Key refresh

Key refresh generates new shares on mobile and server side, without changing the public key. Same address, same balance, same transaction history — only the share material changes. This is proactive security: even if an attacker captured a snapshot of the old share, it becomes useless after a refresh.

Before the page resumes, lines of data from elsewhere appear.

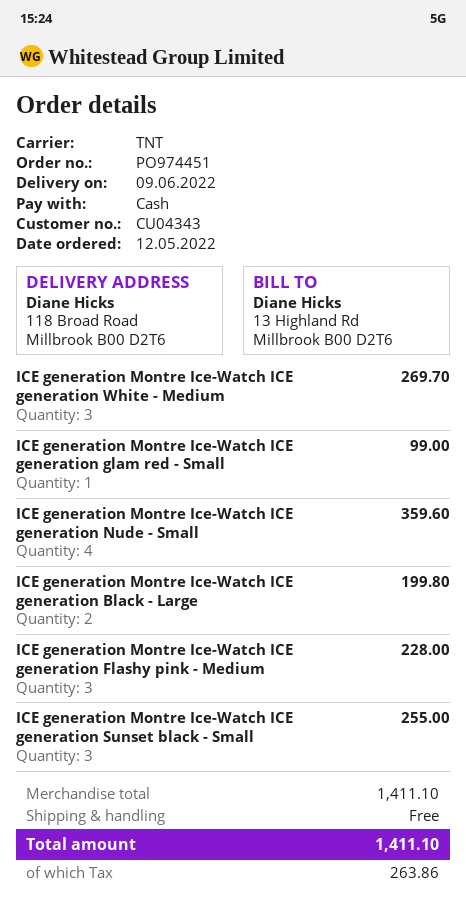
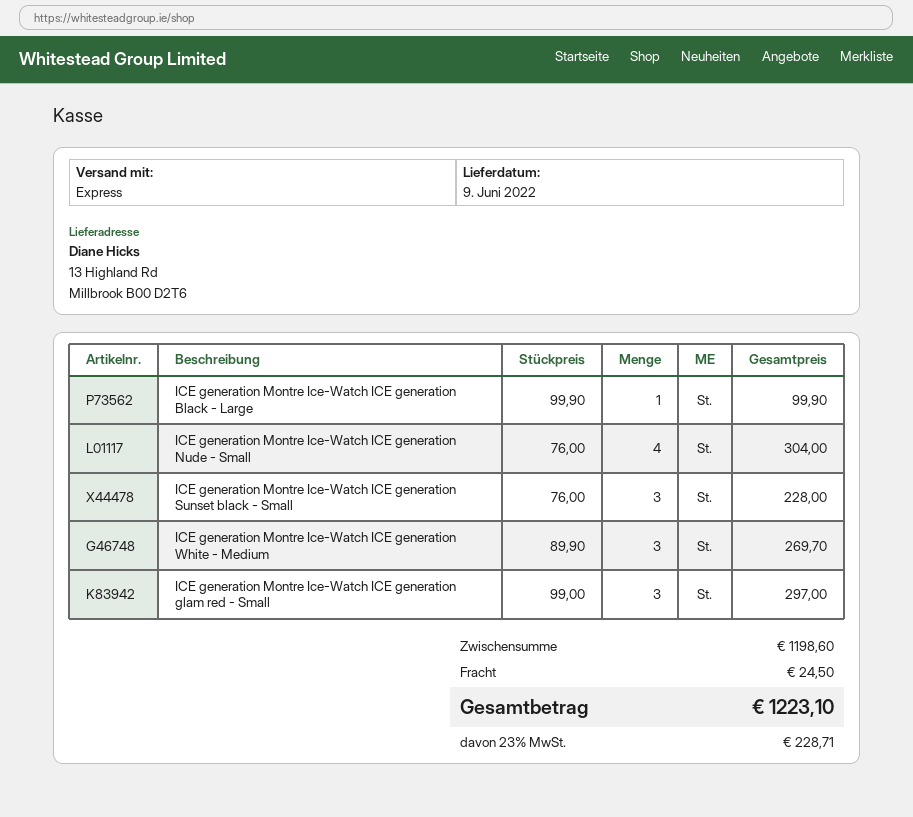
shipping method: TNT -> express
ship to: 118 Broad Road, Millbrook B00 D2T6 -> 13 Highland Rd, Millbrook B00 D2T6
ICE generation Montre Ice-Watch ICE generation glam red - Small: 1 for 99.00 -> 3 for 297.00
ICE generation Montre Ice-Watch ICE generation Nude - Small: 4 for 359.60 -> 4 for 304.00
ICE generation Montre Ice-Watch ICE generation Black - Large: 2 for 199.80 -> 1 for 99.90
ICE generation Montre Ice-Watch ICE generation Flashy pink - Medium: 3 for 228.00 -> none
ICE generation Montre Ice-Watch ICE generation Sunset black - Small: 3 for 255.00 -> 3 for 228.00
subtotal: 1411.10 -> 1198.60
shipping: 0.00 -> 24.50
tax: 263.86 -> 228.71
total: 1411.10 -> 1223.10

For the SDK contract see Key Refresh (Kotlin) and Key Refresh (Swift).

How the example does it

Android

vault/.../session/VaultSessionManager.kt

suspend fun keyRefresh(keyId: String) {
    val dao = readDao(keyId)
    val keyshare = dao.currentKeyshare
        ?: throw Exception("No active keyshare found for keyId: $keyId")
    sessionFor(dao.keyType).keyRefresh(keyshare).getOrThrow()
}

iOS / macOS

Vault/Session/VaultSessionManager.swift

func keyRefresh(keyId: String) async throws {
    let record = try loadRecord(keyId: keyId)
    let keyshare = try requireActiveKeyshare(record)
    _ = try await sessionForKeyType(record.keyType)
        .keyRefresh(keyshare: keyshare).get()
}

The SDK persists the new share via the registered storage client using the two-slot staged/current model. If the app is killed mid-refresh, the next launch picks up the staged share and commits it via the reconciliation pass.